Saturday, 16 May 2015

Pembrey Harbour and dunes

I had much more luck yesterday afternoon (Fri 15th) than the preceding night. The weather was (mostly) bright and sunny, so I went looking for moths on the upper saltmarsh and dunes at Pembrey Harbour, as well as checking out a small brownfield site at Burry Port.
The main area visited is located just to the west of the stone harbour wall at Pembrey Harbour. The old harbour itself is totally long clogged-up with saltmarsh - hence the replacement Burry Port Harbour being constructed in the 19th Century, though that too is becoming victim of the huge depositional powers of Carmarthen Bay, with the local authority trying, like King Canute, to challenge the forces of the sea.
                                  Above: looking c. SE towards the old harbour wall at Pembrey.

Playing `moth detective`, I noticed spinnings in the terminal shoots of sea purslane Atriplex [Halimione] portulacoides and I suspect that they belong to one of the Scrobipalpa spp. - instabilella (the most likely?) or perhaps nitentella. The first-named has 27 records on the Carmarthenshire 2013 database, with the latter only having one record.
             Above: opened-up leaf-tips of sea purslane showing spinning of Scrobipalpa sp.

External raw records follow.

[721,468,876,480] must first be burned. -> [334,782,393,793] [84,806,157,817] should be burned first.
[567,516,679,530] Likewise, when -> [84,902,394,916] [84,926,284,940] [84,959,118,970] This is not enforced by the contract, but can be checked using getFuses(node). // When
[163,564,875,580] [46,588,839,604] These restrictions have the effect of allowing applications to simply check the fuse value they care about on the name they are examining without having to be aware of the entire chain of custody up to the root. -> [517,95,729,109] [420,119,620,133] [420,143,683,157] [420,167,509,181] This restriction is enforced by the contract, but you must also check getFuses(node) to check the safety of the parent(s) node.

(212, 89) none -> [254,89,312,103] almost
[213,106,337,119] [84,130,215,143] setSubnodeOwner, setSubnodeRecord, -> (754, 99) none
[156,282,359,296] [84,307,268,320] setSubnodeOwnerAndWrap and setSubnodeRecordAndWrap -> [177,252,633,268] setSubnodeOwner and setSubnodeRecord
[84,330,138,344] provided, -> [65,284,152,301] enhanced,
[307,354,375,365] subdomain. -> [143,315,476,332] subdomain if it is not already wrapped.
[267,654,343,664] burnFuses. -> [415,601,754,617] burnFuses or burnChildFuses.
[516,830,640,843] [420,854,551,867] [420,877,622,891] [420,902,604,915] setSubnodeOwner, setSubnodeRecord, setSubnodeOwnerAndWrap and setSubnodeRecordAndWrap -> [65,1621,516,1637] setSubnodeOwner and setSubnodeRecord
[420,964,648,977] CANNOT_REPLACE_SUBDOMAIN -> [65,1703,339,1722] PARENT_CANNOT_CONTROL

Wandering in the overlooking dunes alongside the coastal path, I noticed this purple bar - to my eyes there`s an element of bird-dropping mimicry going on with this moth`s colouration. Shortly after, a grass rivulet flew past and, if I can say so myself!, a rather deft flick of the net managed to catch it.

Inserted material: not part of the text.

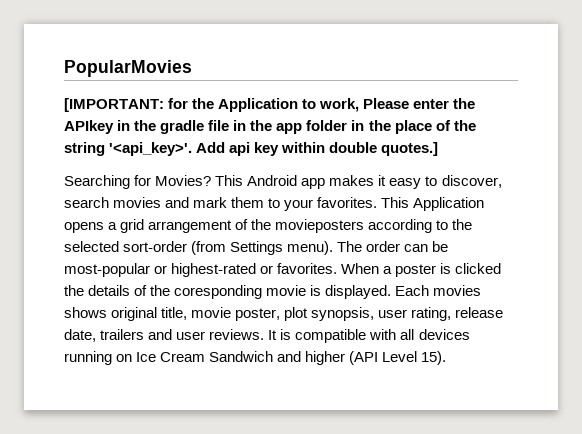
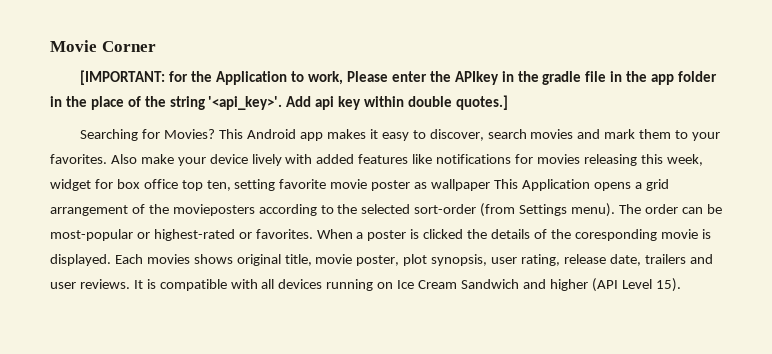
[64,60,192,77] PopularMovies -> [50,40,156,52] Movie Corner
(378, 202) none -> [110,154,703,166] [50,179,491,191] Also make your device lively with added features like notifications for movies releasing this week, widget for box office top ten, setting favorite movie poster as wallpaper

                                                           Above: purple bar.
                           Above: grass rivulet, which has its county stronghold at Pembrey.

What I think is a migrant diamond-back moth Plutella xylostella was also flushed and the little all-white Elachista argentella was noted to be frequent in the dune grassland. The tortricids Grapholita jungiella and Dichrorampha petiverella were also recorded, as were drinker moth caterpillars.
                                                   Above: diamond-back moth.
                                                  Above: Crambus lathionellus.
                                                 Above: Grapholita jungiella.

A fresh Crambus lathioniellus (photo above) was the first of the season`s grass moths (a group that we mostly associate with late summer).

Not only moths were seen - plenty of other insects and plants were also noted and I include two plants below - spotted medick Medicago arabica (which is an extremely uncommon plant in Carmarthenshire) and the rare prostrate toadflax Linaria supina (which is said to only occur at Braunton Burrows in SW England), but which also is long-naturalised at Pembrey and Burry Port, though it has declined markedly in the last two decades due to plant succession and, particularly, `environmental improvement` schemes grassing-over its sites.

                                                          Above: spotted medick.
Above: prostrate toadflax, growing on a species-rich area of brownfield at the edge of the soccer pitch at Burry Port.

As always, feel free to correct any misidentifications or erroneous assumptions.

1 comment:

  1. Nice. I saw quite a few jungiella in the forest last week - which is the only place I ever see them. Also Elachista argentella. I usually see my first lathoniellus there too, but didn't get any confirmed sightings last week, though Richard Smith thought he saw a crambid briefly.